Notre société permettait à l’origine aux gens de s’identifier par leur appartenance nationale, notamment. Aujourd’hui le patriotisme national n’arrive plus tellement à fournir cette identification. Les cadres religieux et politiques qui tous se référaient à une république unique ne fonctionnent  plus très bien, et un certain nombre de ces hommes partis faire le djihad sont issus de familles elles-mêmes désaffiliées, soit parce qu’elles sont immigrées et ont perdu leurs attaches communautaires, soit parce qu’elles sont très mobiles et instables. C’est le problème de beaucoup de banlieues, qui ne font pas quartier, territoire ou communauté. Aux Etats-Unis, dans les quartiers pauvres, il existe des community builders, qui sont là pour aider les gens à améliorer leur cadre de vie au travers de la coopération. En France, ce métier n’en est qu’à ses balbutiements. Barack Obama a été community builder dans sa jeunesse, et il a raison de dire que nous ne savons pas intégrer : nous n’intégrons que par assimilation, considérant à tort qu’il faut que tout le monde soit pareil. Mais nous sommes dans une société multiculturelle, tribale, et chacun a besoin de s’identifier à une ou deux communautés, quand ce n’est pas trois ou quatre.

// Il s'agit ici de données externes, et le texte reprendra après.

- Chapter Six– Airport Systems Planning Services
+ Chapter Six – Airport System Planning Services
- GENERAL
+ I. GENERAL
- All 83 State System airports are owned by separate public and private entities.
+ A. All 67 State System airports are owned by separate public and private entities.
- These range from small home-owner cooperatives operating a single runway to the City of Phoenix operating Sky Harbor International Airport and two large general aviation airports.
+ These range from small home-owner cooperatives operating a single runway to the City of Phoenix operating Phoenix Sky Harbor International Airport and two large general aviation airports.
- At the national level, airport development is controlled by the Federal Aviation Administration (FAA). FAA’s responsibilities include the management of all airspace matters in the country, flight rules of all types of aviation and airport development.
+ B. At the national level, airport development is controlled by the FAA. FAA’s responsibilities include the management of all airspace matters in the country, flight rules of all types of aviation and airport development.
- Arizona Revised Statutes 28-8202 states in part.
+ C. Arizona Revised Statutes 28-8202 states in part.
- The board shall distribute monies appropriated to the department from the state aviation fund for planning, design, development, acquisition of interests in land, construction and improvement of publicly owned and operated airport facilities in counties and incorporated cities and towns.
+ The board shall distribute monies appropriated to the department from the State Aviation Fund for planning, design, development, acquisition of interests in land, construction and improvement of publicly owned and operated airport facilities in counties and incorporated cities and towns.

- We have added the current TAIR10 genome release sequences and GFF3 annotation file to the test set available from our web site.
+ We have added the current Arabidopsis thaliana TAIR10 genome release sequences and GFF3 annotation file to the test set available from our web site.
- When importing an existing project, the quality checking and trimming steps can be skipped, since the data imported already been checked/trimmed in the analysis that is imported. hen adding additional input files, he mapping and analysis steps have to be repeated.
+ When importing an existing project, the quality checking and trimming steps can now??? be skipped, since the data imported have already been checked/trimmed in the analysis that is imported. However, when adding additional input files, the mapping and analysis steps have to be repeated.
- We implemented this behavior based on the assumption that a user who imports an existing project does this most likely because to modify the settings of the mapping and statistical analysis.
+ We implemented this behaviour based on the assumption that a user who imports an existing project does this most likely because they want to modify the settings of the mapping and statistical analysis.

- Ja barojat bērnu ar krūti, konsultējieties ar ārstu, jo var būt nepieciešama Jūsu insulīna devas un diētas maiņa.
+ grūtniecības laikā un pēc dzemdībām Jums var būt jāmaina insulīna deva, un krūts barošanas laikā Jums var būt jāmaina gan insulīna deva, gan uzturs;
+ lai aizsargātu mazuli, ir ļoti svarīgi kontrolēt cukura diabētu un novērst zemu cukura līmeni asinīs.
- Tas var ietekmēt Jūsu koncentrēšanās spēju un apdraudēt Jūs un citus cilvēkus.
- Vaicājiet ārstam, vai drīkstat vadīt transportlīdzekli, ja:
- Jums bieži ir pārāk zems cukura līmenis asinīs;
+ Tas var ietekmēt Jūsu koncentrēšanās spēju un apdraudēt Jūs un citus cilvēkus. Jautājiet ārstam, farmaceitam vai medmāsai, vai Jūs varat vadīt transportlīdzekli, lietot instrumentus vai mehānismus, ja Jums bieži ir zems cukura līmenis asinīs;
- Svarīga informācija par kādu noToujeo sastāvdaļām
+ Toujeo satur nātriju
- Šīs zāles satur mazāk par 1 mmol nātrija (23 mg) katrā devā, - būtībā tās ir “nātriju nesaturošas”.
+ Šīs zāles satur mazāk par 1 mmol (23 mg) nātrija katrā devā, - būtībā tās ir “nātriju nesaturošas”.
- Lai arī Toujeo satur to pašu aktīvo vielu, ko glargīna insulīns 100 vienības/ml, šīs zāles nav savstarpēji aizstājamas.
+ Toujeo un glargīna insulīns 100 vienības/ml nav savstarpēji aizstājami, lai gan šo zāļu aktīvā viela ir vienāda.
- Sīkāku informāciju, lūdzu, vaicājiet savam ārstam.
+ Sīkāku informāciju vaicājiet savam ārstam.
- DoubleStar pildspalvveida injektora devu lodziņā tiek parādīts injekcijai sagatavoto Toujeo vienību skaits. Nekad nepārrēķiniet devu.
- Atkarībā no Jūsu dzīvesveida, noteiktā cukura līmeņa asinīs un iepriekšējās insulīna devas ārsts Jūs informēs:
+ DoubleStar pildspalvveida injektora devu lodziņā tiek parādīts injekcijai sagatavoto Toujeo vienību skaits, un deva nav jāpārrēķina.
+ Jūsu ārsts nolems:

La "décadence" de l'Occident : un argument de poids

L’islam est une religion monothéiste avec une forte cohérence avec l’Etat. Nos sociétés sont de plus en plus pluriculturelles, et la religion et la morale sont renvoyées dans la sphère privée, voire individuelle. D’une certaine manière ces règles sont moins appliquées, car on sait bien qu’elles le sont sous l’effet du groupe, et pas uniquement parce que derrière se trouve une notion de transcendance.